In recent years, many models of human stereopsis have proposed that the initial encoding of disparity occurs in the primary visual cortex, V1, by disparity-selective neurons whose major properties are captured by the stereo energy model (Cumming & DeAngelis,
2001; Ohzawa et al.,
1990; Qian,
1994; Qian & Zhu,
1997; Read,
2005). The neurophysiological evidence suggests that V1 neurons respond optimally to disparity that is constant across their receptive field (Nienborg et al.,
2004). In higher brain areas, neurons that respond best to particular patterns of varying disparity are found (Janssen, Vogels, & Orban,
1999; Nguyenkim & DeAngelis,
2003; Sakata et al.,
1999; Sugihara, Murakami, Shenoy, Andersen, & Komatsu,
2002). However, current models propose that these higher level neurons are built by combining the outputs of uniform-disparity V1 neurons (Bredfeldt & Cumming,
2006; Bredfeldt, Read, & Cumming,
2009; Thomas, Cumming, & Parker,
2002).
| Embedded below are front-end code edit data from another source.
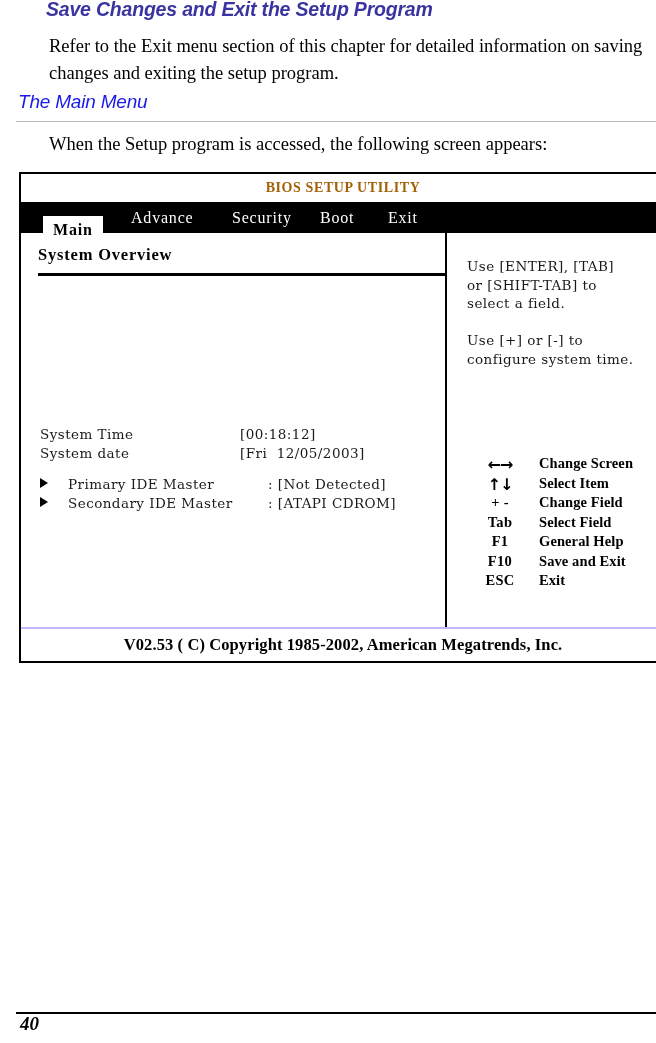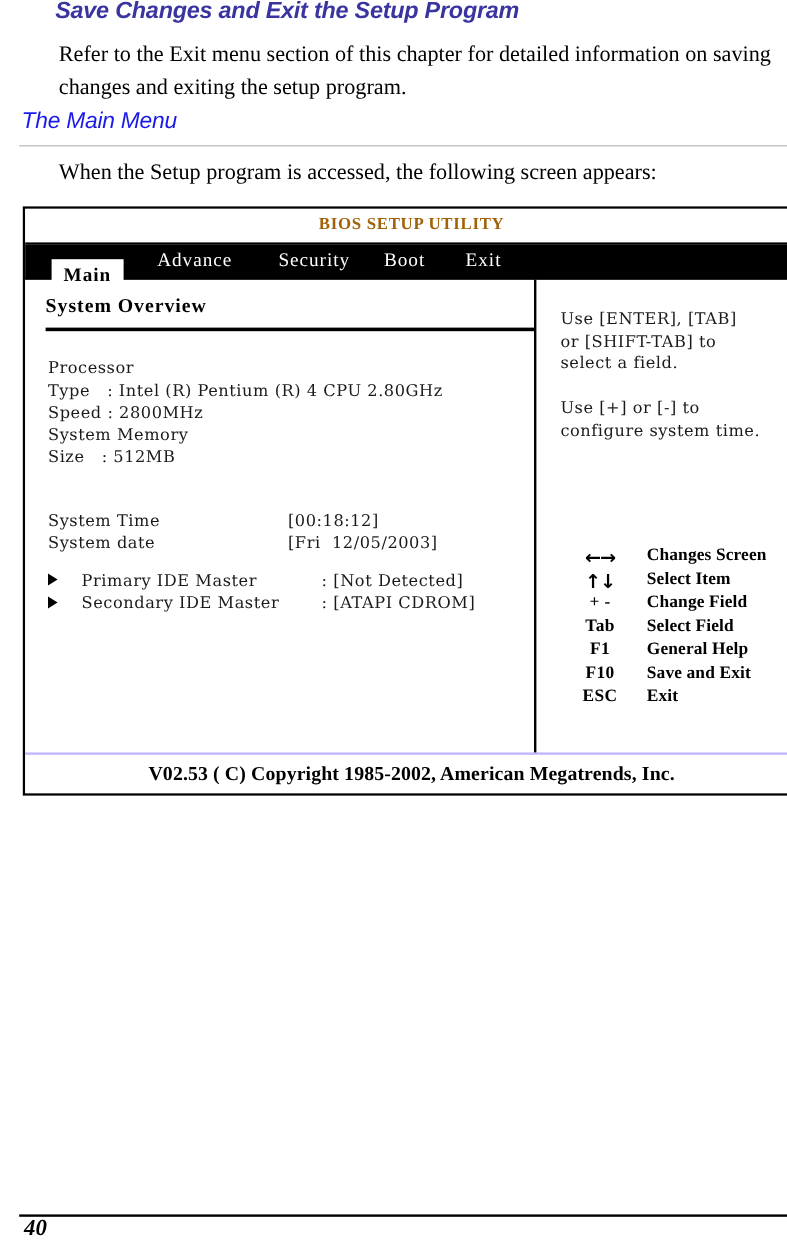--- a/index.html
+++ b/index.html
@@ -317,11 +317,6 @@
         <div class="overview-head">System Overview</div>
         <div class="overview-rule"></div>
 
-        <div class="proc-block mono">Processor
-Type   : Intel (R) Pentium (R) 4 CPU 2.80GHz
-Speed : 2800MHz
-System Memory
-Size   : 512MB</div>
 
         <div class="time-block">
           <div class="time-row">

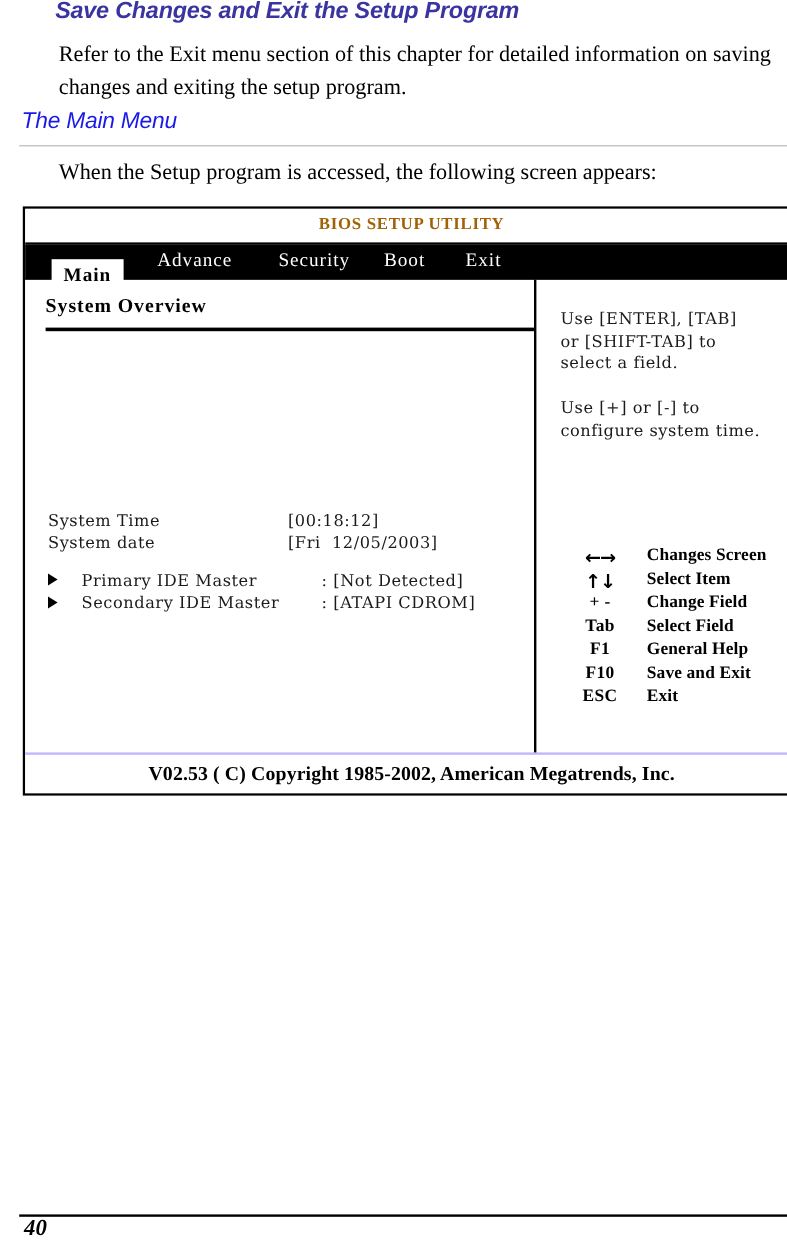--- a/index.html
+++ b/index.html
@@ -356,7 +356,7 @@
         <div class="keylegend">
           <div class="kl-row">
             <span class="k sym">←→</span>
-            <span class="d">Changes Screen</span>
+            <span class="d">Change Screen</span>
           </div>
           <div class="kl-row">
             <span class="k sym">↑↓</span>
Thus, Banks et al. (
2004) and Filippini and Banks (
2009) have argued that the initial piecewise-frontoparallel encoding of disparity imposes a fundamental limit on stereo resolution. In this view, the high-frequency limit for perceiving disparity gratings is imposed right down in V1, by the receptive field size of disparity-selective neurons.